:: PROVIDED INFORMATION
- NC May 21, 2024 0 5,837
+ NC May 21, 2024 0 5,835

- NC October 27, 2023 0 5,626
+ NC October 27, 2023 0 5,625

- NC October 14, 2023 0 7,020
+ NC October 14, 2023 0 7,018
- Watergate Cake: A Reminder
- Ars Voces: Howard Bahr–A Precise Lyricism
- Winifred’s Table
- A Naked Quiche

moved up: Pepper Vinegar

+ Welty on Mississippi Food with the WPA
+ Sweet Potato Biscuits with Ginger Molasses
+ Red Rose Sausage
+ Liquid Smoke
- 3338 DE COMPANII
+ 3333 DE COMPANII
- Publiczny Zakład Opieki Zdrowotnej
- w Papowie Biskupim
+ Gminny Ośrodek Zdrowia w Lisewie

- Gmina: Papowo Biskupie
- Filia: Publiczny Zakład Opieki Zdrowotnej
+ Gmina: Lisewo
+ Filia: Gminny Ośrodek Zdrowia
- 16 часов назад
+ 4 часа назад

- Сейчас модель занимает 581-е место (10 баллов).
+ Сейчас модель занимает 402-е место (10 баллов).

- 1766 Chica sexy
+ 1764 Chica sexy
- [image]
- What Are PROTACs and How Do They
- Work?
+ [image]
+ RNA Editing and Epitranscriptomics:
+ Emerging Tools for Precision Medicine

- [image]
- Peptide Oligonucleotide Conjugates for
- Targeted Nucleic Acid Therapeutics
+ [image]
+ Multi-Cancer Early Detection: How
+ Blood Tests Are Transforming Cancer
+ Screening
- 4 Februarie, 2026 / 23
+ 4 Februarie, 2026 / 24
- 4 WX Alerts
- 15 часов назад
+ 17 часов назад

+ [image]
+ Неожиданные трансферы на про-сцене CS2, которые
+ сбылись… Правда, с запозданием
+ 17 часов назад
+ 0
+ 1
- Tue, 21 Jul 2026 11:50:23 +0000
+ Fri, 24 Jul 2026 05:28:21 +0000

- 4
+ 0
::::
• **ABOUT THIS TASK**
The job is to copy each line from the material above that holds the word "часов".

• **EXERCISE RESULT**
- 16 часов назад
- 15 часов назад
+ 17 часов назад
+ 17 часов назад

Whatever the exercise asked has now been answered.